■ **RECORDS PROVIDED**
———

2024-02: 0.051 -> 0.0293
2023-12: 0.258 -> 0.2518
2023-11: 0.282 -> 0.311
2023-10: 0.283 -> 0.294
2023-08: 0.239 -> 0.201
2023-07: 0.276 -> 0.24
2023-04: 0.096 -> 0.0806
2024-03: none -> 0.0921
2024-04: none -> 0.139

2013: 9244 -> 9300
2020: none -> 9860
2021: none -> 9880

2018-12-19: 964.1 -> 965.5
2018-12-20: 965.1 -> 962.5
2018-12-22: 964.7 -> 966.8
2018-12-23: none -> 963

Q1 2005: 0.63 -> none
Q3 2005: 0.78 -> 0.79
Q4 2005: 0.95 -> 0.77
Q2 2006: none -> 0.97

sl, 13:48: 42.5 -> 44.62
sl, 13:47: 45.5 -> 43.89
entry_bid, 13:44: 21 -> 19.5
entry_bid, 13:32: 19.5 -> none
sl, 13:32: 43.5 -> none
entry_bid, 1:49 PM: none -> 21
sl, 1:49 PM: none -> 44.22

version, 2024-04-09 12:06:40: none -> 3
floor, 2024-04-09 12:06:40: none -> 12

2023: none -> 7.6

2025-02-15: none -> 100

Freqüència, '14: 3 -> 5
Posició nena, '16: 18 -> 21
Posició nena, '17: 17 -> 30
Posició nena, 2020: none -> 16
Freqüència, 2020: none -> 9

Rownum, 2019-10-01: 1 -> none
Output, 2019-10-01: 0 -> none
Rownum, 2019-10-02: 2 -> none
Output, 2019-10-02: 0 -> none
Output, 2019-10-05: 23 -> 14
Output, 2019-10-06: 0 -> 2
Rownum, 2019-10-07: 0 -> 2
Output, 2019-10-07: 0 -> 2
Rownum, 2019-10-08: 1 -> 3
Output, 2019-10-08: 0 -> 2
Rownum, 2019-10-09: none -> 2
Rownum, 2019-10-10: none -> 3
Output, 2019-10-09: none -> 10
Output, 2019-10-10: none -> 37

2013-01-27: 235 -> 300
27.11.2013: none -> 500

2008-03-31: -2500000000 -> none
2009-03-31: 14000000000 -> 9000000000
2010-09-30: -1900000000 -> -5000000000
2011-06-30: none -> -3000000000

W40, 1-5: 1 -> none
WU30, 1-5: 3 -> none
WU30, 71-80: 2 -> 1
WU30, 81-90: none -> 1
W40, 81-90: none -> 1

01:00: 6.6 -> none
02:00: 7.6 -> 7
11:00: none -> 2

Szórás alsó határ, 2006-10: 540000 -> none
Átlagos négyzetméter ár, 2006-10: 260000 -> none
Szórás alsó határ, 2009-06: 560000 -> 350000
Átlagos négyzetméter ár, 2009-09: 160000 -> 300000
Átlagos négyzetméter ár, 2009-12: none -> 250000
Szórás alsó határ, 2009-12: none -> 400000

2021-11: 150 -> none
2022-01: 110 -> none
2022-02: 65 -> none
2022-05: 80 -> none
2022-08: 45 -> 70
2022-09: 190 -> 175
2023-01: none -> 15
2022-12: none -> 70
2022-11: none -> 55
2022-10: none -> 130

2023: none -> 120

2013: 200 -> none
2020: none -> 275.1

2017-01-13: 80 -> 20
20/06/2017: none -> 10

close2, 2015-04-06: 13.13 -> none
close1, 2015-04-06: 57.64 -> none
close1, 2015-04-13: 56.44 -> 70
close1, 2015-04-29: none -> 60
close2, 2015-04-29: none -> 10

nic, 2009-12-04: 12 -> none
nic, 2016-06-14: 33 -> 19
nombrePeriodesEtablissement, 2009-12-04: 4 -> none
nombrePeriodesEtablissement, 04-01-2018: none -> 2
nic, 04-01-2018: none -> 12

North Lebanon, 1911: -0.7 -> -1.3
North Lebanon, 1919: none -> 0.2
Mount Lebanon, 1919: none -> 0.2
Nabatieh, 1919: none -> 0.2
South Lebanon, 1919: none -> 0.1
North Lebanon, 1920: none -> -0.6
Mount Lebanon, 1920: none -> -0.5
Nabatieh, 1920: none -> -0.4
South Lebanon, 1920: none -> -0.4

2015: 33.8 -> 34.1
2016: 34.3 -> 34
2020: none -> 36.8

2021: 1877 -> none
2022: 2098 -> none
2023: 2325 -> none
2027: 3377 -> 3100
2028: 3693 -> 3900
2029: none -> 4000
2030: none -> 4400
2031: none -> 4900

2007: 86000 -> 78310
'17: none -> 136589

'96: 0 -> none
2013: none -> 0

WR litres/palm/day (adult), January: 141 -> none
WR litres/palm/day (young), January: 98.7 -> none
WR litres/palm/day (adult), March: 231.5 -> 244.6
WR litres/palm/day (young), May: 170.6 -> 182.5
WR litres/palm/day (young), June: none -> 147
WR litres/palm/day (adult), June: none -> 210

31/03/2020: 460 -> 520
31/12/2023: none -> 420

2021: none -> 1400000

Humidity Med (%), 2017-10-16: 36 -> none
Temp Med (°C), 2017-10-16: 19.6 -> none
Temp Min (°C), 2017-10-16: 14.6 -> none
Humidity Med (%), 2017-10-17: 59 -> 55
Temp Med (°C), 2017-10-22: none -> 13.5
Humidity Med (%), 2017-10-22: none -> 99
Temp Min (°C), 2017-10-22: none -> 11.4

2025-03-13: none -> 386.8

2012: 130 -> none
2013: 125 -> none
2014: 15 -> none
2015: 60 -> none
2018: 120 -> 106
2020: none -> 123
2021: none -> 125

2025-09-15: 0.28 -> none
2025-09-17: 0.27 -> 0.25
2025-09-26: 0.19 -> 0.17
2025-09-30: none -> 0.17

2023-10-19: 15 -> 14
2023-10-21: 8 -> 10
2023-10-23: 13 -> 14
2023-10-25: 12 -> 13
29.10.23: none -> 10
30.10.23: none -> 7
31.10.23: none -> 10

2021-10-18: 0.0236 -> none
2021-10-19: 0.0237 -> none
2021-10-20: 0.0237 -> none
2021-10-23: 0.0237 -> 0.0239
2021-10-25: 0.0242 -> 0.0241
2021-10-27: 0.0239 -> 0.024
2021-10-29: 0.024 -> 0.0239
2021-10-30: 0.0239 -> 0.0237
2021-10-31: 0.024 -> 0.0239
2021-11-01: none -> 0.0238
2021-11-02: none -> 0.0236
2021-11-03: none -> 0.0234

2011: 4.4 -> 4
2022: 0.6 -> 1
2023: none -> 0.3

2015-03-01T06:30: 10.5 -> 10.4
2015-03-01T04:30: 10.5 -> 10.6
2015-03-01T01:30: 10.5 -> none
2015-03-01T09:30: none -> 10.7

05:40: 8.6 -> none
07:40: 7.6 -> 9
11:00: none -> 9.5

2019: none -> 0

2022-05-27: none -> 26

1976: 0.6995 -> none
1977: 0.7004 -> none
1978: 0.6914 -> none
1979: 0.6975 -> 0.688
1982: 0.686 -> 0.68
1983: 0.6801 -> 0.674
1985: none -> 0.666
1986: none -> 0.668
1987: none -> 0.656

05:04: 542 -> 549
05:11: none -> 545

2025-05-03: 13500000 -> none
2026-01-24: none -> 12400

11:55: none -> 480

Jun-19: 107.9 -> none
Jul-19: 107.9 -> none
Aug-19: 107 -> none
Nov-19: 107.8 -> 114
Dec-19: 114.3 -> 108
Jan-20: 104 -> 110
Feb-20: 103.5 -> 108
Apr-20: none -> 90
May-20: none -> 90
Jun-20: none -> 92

———

The response consists of the lines above that contain "Nabatieh".

■ **ANSWER BOX**
Nabatieh, 1919: none -> 0.2
Nabatieh, 1920: none -> -0.4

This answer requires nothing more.